◆ **RECORDS PROVIDED**
........
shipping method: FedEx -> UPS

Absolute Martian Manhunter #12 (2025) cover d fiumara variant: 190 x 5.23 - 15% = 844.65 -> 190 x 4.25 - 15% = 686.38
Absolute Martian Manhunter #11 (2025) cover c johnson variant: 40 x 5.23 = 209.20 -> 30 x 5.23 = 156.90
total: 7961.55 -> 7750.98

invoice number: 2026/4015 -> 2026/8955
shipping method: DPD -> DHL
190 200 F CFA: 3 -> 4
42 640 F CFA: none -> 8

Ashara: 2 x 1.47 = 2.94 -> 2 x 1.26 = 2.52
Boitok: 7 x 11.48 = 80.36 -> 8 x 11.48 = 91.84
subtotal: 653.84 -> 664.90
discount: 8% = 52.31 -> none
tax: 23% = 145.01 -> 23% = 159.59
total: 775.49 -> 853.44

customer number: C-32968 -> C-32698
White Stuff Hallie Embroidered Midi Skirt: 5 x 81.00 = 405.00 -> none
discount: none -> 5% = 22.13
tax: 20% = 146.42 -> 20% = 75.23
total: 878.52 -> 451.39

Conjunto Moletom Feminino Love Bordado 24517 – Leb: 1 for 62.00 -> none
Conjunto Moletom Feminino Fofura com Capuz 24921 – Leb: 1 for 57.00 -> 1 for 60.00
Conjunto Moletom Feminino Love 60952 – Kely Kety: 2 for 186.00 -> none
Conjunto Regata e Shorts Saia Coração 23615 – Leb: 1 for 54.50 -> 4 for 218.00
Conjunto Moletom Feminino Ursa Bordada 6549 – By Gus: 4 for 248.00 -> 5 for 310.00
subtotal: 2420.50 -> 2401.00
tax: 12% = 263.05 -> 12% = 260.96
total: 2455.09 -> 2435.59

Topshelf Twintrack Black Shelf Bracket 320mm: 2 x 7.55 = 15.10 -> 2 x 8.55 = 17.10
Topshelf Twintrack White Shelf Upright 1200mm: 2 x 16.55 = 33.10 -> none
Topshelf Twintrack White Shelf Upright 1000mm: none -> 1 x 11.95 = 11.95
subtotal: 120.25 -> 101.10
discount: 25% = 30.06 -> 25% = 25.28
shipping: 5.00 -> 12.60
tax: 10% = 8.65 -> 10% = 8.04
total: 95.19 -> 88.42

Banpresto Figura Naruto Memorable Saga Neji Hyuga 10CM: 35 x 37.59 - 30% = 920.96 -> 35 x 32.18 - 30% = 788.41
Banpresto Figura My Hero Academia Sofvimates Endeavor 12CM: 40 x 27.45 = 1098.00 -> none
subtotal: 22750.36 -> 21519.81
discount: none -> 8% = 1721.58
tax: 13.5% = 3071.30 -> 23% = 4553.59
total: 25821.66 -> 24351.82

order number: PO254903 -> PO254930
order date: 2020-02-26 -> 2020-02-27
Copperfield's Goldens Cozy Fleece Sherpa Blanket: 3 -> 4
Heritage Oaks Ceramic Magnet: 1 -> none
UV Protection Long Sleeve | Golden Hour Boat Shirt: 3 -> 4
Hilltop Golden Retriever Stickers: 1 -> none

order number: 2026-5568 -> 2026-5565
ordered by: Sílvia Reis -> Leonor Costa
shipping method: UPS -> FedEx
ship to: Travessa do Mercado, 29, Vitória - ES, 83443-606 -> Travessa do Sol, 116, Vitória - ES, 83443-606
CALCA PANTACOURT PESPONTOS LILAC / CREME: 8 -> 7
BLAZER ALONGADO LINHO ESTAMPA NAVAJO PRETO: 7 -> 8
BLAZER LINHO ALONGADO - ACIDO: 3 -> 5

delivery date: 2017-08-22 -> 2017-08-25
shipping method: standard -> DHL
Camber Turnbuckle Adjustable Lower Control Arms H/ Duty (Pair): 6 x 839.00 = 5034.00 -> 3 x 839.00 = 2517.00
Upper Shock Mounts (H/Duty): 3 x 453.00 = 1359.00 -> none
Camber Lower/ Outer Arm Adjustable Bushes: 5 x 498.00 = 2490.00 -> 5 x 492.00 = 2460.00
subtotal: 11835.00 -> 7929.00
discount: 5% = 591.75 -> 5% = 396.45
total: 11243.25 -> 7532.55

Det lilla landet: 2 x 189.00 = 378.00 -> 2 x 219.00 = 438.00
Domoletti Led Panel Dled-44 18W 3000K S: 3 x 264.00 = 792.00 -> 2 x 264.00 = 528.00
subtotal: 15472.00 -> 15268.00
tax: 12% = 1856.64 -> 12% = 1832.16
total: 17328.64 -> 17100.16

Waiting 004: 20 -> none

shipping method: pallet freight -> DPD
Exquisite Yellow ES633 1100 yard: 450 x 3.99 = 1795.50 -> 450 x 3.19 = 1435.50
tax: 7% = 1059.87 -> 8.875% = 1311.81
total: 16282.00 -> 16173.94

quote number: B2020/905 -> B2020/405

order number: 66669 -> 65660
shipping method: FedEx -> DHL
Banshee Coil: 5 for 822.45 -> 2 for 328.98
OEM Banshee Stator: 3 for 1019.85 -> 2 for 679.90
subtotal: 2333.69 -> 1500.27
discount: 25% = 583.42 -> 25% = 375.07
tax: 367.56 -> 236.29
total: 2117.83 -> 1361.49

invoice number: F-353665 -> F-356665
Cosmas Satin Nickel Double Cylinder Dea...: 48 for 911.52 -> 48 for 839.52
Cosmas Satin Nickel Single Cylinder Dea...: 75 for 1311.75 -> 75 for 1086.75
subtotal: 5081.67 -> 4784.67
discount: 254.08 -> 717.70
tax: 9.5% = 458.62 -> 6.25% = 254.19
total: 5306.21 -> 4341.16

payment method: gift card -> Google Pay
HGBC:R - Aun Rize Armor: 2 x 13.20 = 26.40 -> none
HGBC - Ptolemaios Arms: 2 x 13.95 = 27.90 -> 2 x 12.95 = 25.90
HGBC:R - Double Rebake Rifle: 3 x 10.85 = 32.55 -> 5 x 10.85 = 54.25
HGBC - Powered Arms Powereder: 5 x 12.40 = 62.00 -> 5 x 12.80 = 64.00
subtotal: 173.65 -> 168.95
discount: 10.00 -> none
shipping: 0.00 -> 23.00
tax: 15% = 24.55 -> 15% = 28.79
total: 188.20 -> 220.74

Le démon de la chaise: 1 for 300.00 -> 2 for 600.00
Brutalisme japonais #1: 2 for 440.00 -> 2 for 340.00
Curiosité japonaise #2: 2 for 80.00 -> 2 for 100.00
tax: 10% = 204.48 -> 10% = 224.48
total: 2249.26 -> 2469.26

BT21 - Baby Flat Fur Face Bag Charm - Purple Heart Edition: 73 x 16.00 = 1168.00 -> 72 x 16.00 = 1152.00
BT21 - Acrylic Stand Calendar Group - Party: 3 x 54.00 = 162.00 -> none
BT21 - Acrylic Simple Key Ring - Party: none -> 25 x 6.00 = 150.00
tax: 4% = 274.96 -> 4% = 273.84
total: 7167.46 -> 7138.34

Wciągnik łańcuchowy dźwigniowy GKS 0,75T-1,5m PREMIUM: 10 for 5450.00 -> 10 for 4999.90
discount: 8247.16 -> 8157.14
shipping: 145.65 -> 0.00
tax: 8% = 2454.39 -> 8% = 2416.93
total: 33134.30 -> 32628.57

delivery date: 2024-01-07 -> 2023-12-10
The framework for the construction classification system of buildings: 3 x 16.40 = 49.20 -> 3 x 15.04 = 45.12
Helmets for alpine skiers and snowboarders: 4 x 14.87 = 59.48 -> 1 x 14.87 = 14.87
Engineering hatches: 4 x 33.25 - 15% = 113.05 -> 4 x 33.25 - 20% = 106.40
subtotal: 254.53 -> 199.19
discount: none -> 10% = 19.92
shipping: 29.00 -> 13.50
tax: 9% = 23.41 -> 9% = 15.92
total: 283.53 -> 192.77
........
Going through the entries above, show each line that contains "method".

shipping method: FedEx -> UPS
shipping method: DPD -> DHL
shipping method: UPS -> FedEx
shipping method: standard -> DHL
shipping method: pallet freight -> DPD
shipping method: FedEx -> DHL
payment method: gift card -> Google Pay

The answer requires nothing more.